A formally described species must have two parts to its name: Genus and species. Convention recommends the initial letter of the Genus name is capitalised, the species name not capitalised and both names are italicised. For our example species (a planktonic foram from the Paleocene)…

Parasubbotina pseudobulloides (Plummer, 1926)

This species was discovered by Helen Pummer who reported it (illustrated, diagnosed and described) in a published journal in 1926. However, Dr Plummer did not originally assign her new species to the genus Parasubbotina – that name did not exist in 1926. She originally called her new species Globigerina pseudobulloides. We will see why the genus name has changed later but we can instantly see this has happened in our example because Helen Plummer’s surname and publication date has brackets around it. If there had been no change in the genus name then there would not be brackets around the author’s name. This is the conventional way of showing such change in the scientific literature.

[Note: in the conventional literature, once the species has been fully named in an article’s text (genus and species) the genus name is often abbreviated in subsequent instances in the same article. In our example this would therefore be P. pseudobulloides. Such abbreviations may also be used on charts and diagrams.]

In the normal course of events in biostratigraphy, the species name (i.e. pseudobulloides) will generally be quite stable… unless the same organism is separately described under two different names by two different authors without the other’s knowledge. The one described and published first takes precedence, the second (or later) name then becomes what is known as a synonym. This can happen when scientists working in two different countries on the same material may not be aware of the other’s work and who publish in separate journals. The vast majority of fossil species were described in the 18th, 19th and early 20th centuries when international scientific co-operation and information interchange were much less prevalent than they are now and this situation arose many times. Scientists who have come along later, so to speak, have had to deal with these historical anomalies every since. See also comments on “Splitters and Lumpers” below.

Unlike the species name, the Genus name, however, may change relatively frequently, based on changes in how groups of organisms are classified either based on functional similarities or on evolutionary relationships as discussed above. In our example above, the same taxon (the species “concept”) has been referred to variously, and for quite valid reasons at the time, as:

Globigerina pseudobulloides

Globorotalia pseudobulloides

Subbotina pseudobulloides

Morozovella pseudobulloides

Turborotalia pseudobulloides

[…or abbreviated to G. pseudobulloides, another G. pseudobulloides (which one? – another source of confusion!), S. pseudobulloides, M. pseudobulloides and T. pseudobulloides!). Not to mention one other author who considered this taxon to be a variant of a completely different pre-existing species which was therefore named Globigerina compressa var. pseudobulloides!]

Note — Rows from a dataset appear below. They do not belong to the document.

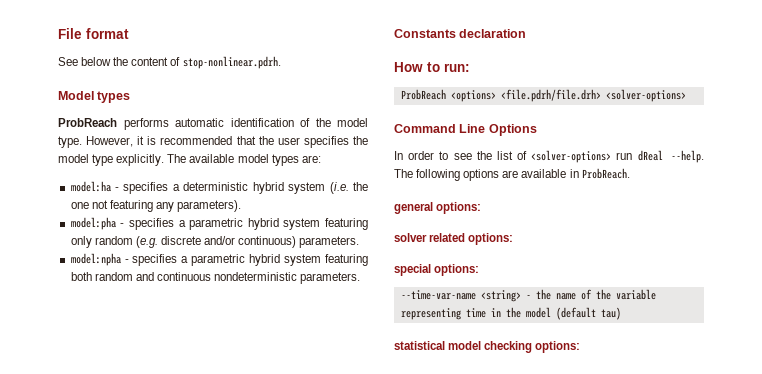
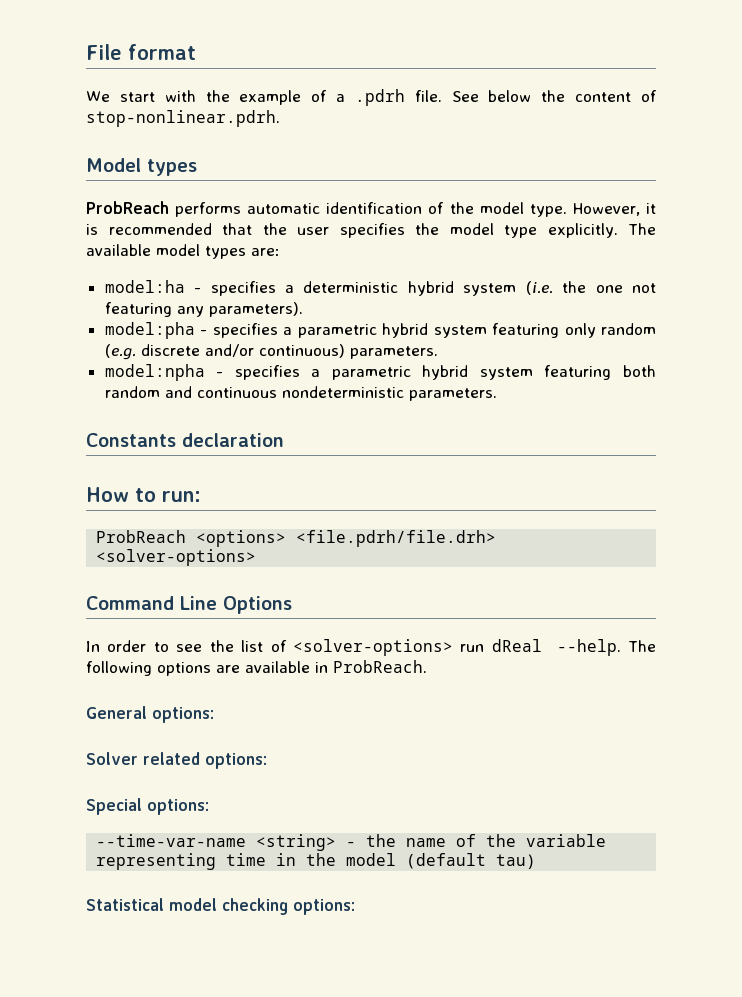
(129, 33) none -> [86,89,442,106] We start with the example of a .pdrh file.
[394,202,482,214] [394,233,427,242] general options: // solver -> [86,706,214,723] [86,752,138,765] General options: // Solver
[394,264,431,276] special -> [86,798,142,815] Special
[394,341,445,350] statistical -> [86,898,164,911] Statistical

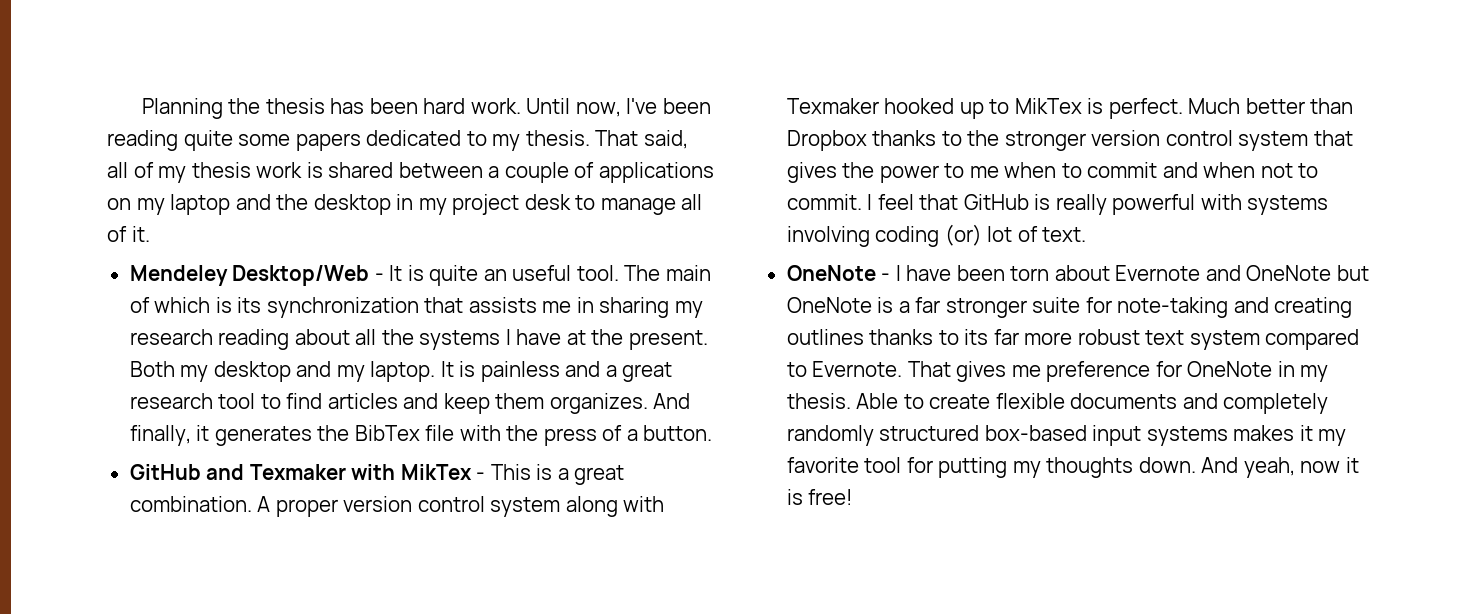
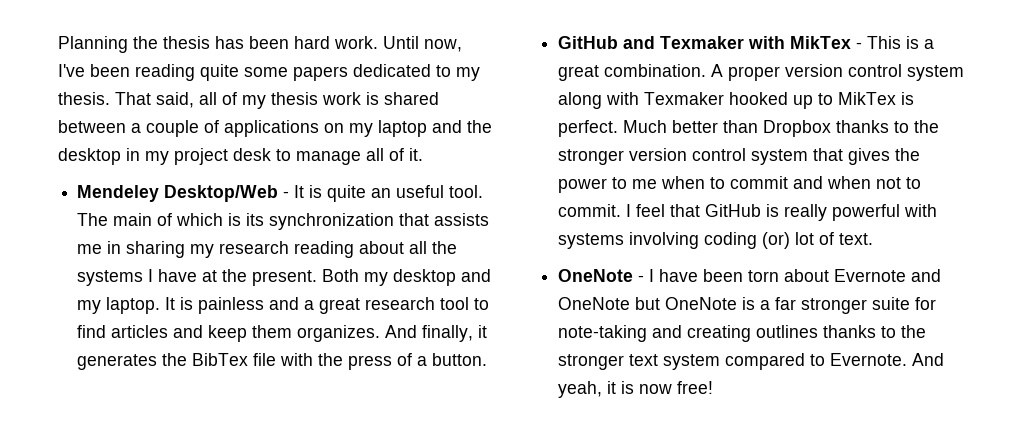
[964,329,1140,345] its far more robust -> [901,325,927,338] [558,354,625,370] the stronger
[907,361,1329,382] [786,393,1329,414] [786,425,1347,446] [786,457,1196,478] That gives me preference for OneNote in my thesis. Able to create flexible documents and completely randomly structured box-based input systems makes it my favorite tool for putting my thoughts down. -> (908, 359) none
[1300,461,1341,473] now -> (603, 389) none
(803, 497) none -> [639,384,673,394] now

Different genus names have been assigned over the years to reflect the progress of our understanding as to the evolutionary relationship of the species we know as pseudobulloides to its closest or more distant relatives and its overall position in the evolutionary history of the planktonic foraminifera as a whole. Such earlier names are also placed “in synonymy” with Parasubbotina pseudobulloides. For the time being it resides in the genus called Parasubbotina – a name which did not exist until 1992. No-one knows if or for how long this name will remain valid, as and when we discover more and more about this particular species.

Subjective Synonymy

A different type of synonymy also exists where a paleontologist has miss-identified a specimen in their material, but published it anyway. Later, another paleontologist comes along and re-examines the first paleontologist's illustrations (or preferably the original material) and decides that the identification was mistaken but suggests what it should be called. In the second paleontologist's publication, he/she will refer to the first paleontologist's record as a “subjective synonym” (subjective because it is the second paleontologist's opinion).